• _Instructions to follow_: Apart from the images, the records below need to be copied exactly.

==================================================

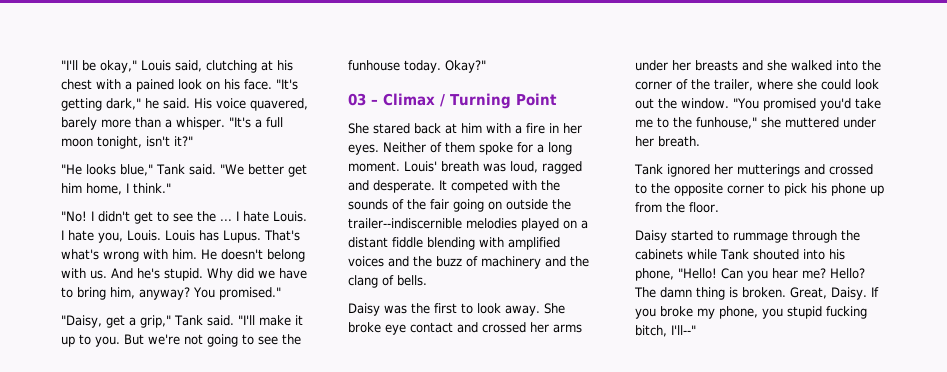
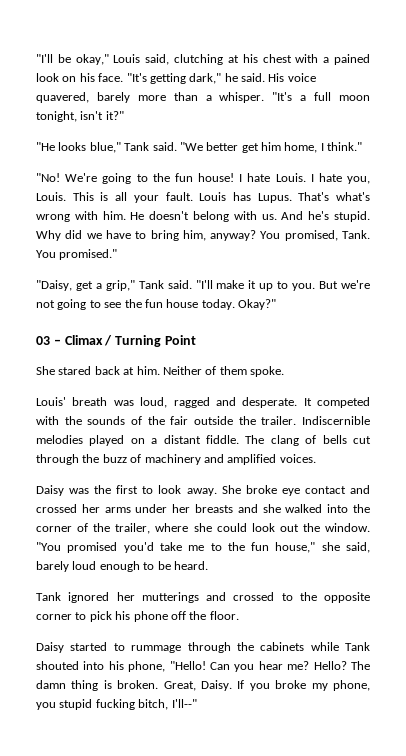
- I didn't get to see the ...
+ We're going to the fun house!
+ This is all your fault.
- You promised."
+ You promised, Tank. You promised."
- But we're not going to see the funhouse today.
+ But we're not going to see the fun house today.
- She stared back at him with a fire in her eyes. Neither of them spoke for a long moment. Louis' breath was loud, ragged and desperate.
+ She stared back at him. Neither of them spoke.
+ Louis' breath was loud, ragged and desperate.
- It competed with the sounds of the fair going on outside the trailer--indiscernible melodies played on a distant fiddle blending with amplified voices and the buzz of machinery and the clang of bells.
+ It competed with the sounds of the fair outside the trailer. Indiscernible melodies played on a distant fiddle. The clang of bells cut through the buzz of machinery and amplified voices.
- "You promised you'd take me to the funhouse," she muttered under her breath.
+ "You promised you'd take me to the fun house," she said, barely loud enough to be heard.
- Tank ignored her mutterings and crossed to the opposite corner to pick his phone up from the floor.
+ Tank ignored her mutterings and crossed to the opposite corner to pick his phone off the floor.

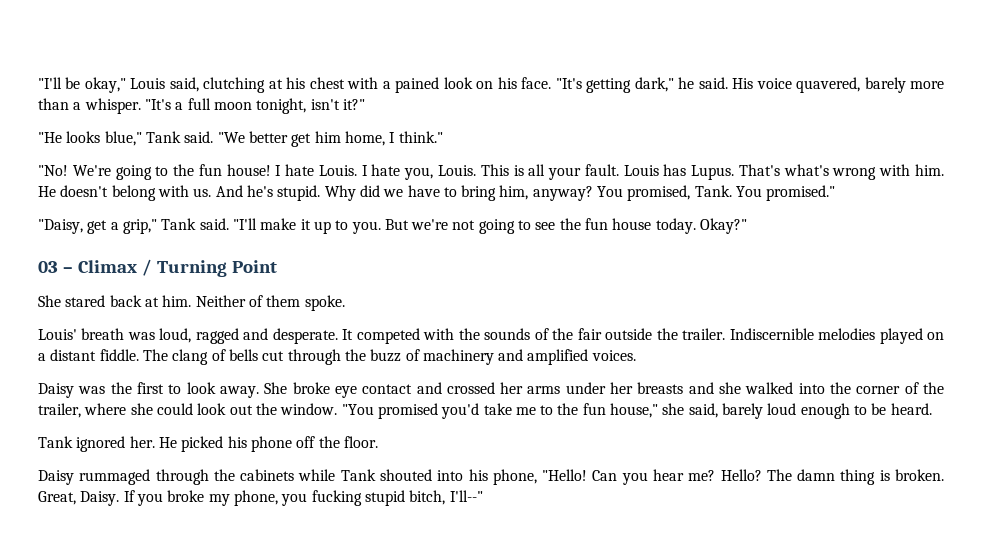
- Tank ignored her mutterings and crossed to the opposite corner to pick his phone off the floor.
+ Tank ignored her. He picked his phone off the floor.
- Daisy started to rummage through the cabinets while Tank shouted into his phone, "Hello!
+ Daisy rummaged through the cabinets while Tank shouted into his phone, "Hello!
- If you broke my phone, you stupid fucking bitch, I'll--"
+ If you broke my phone, you fucking stupid bitch, I'll--"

==================================================

• _Task answer_:
- I didn't get to see the ...
+ We're going to the fun house!
+ This is all your fault.
- You promised."
+ You promised, Tank. You promised."
- But we're not going to see the funhouse today.
+ But we're not going to see the fun house today.
- She stared back at him with a fire in her eyes. Neither of them spoke for a long moment. Louis' breath was loud, ragged and desperate.
+ She stared back at him. Neither of them spoke.
+ Louis' breath was loud, ragged and desperate.
- It competed with the sounds of the fair going on outside the trailer--indiscernible melodies played on a distant fiddle blending with amplified voices and the buzz of machinery and the clang of bells.
+ It competed with the sounds of the fair outside the trailer. Indiscernible melodies played on a distant fiddle. The clang of bells cut through the buzz of machinery and amplified voices.
- "You promised you'd take me to the funhouse," she muttered under her breath.
+ "You promised you'd take me to the fun house," she said, barely loud enough to be heard.
- Tank ignored her mutterings and crossed to the opposite corner to pick his phone up from the floor.
+ Tank ignored her mutterings and crossed to the opposite corner to pick his phone off the floor.

- Tank ignored her mutterings and crossed to the opposite corner to pick his phone off the floor.
+ Tank ignored her. He picked his phone off the floor.
- Daisy started to rummage through the cabinets while Tank shouted into his phone, "Hello!
+ Daisy rummaged through the cabinets while Tank shouted into his phone, "Hello!
- If you broke my phone, you stupid fucking bitch, I'll--"
+ If you broke my phone, you fucking stupid bitch, I'll--"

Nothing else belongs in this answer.